The Great Transitory Debate. Breaking Down The Latest Inflation Numbers.
Through the first half of 2021, fixed-income investors have been faced with their greatest fear: inflation. This evolving phenomenon has led to higher interest rates, sparking volatility in fixed-income markets. 2021 has seen U.S. Treasuries off to one of their worst starts in years as the Bloomberg Barclays U.S. Treasury Index was down 4.25% through Q1 (the first quarter), with the Long Bond portion down a whopping 13.51%. This type of volatility has left most bondholders scratching their heads and wondering how their portfolio could fare in an inflationary environment. Investors and economists likely would agree that a steady increase in prices over time is normal and healthy for a consumer-based economy, but too much of it in a short timeframe could cause serious volatility. The main fear is that in order to counter inflation and keep it from running too hot, the Federal Reserve would have to raise the federal funds rate, which could ultimately put pressure on financial markets.

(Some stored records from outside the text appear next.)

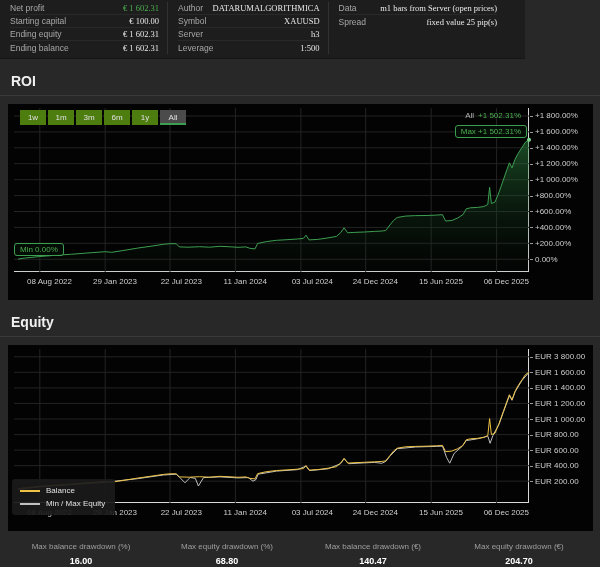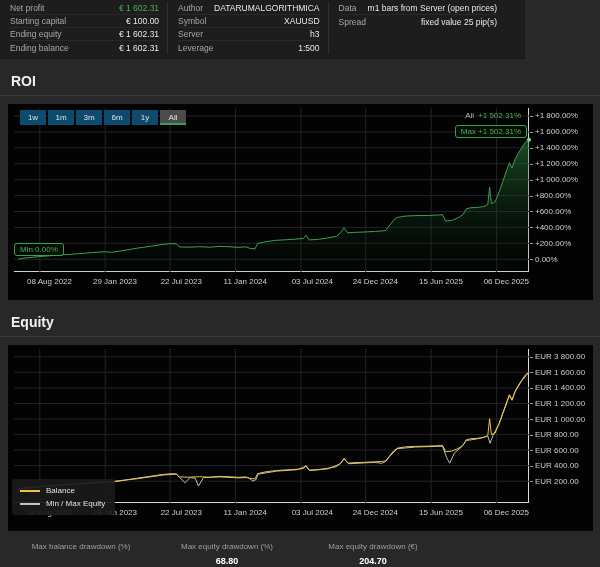--- a/index.html
+++ b/index.html
@@ -23,7 +23,7 @@
   }
   .stat-row:last-child { border-bottom:none; }
   .stat-row .lbl { color:#a8a8a8; white-space:nowrap; }
-  .stat-row .val { color:#e8e8e8; white-space:nowrap; text-align:right; }
+  .stat-row .val { color:#e8e8e8; white-space:nowrap; text-align:right;font-family:Liberation Serif, serif; }
   .stat-row .val.green { color:#4caf50; }
   
   .section-heading {

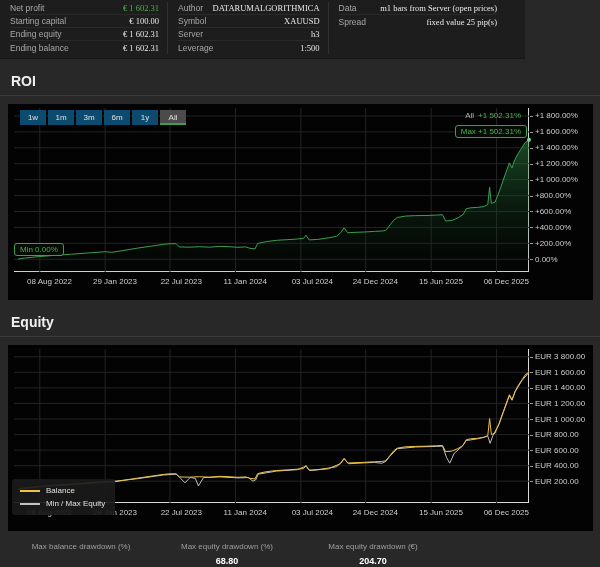--- a/index.html
+++ b/index.html
@@ -51,7 +51,7 @@
   
   .range-buttons { position:absolute; left:12px; top:6px; display:flex; gap:2px; z-index:5; }
   .range-btn {
-    background:#0c4a6e; color:#e0e0e0; border:none; font-size:8px;
+    background:#4d7c0f; color:#e0e0e0; border:none; font-size:8px;
     font-family:inherit; padding:3px 0; width:26px; text-align:center; cursor:pointer;
   }
   .range-btn.active { background:#4b4b4b; border-bottom:2px solid #3c9e50; padding-bottom:1px; }

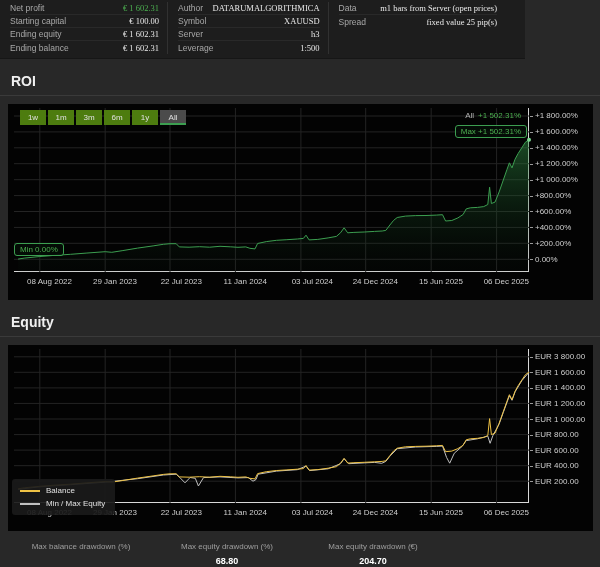--- a/index.html
+++ b/index.html
@@ -300,6 +300,10 @@
     <div class="fval">68.80</div>
   </div>
   <div class="footer-cell">
+    <div class="flbl">Max balance drawdown (€)</div>
+    <div class="fval">140.47</div>
+  </div>
+  <div class="footer-cell">
     <div class="flbl">Max equity drawdown (€)</div>
     <div class="fval">204.70</div>
   </div>

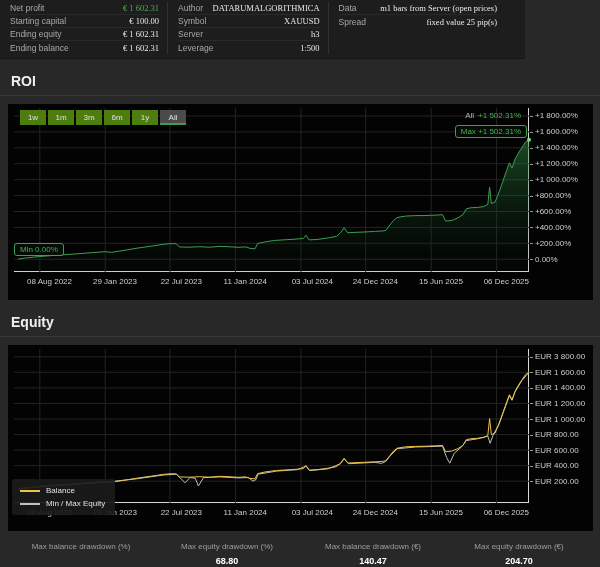--- a/index.html
+++ b/index.html
@@ -294,6 +294,7 @@
 <div class="footer-stats">
   <div class="footer-cell">
     <div class="flbl">Max balance drawdown (%)</div>
+    <div class="fval">16.00</div>
   </div>
   <div class="footer-cell">
     <div class="flbl">Max equity drawdown (%)</div>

Bonds typically underperform when interest rates trend higher and we have seen this come to fruition this year. As the economy recovers from the pandemic-induced shutdown, a little inflation was certainly expected; however, recently passed fiscal stimulus, record-setting deficits, unprecedented accommodative monetary policy and supply chain disruptions are all adding up into a nice stiff inflation cocktail that’s stronger than what the market expected. Despite seeing some of the highest inflation upticks in over 10 years, the Federal Reserve holds the position that these changes will be temporary.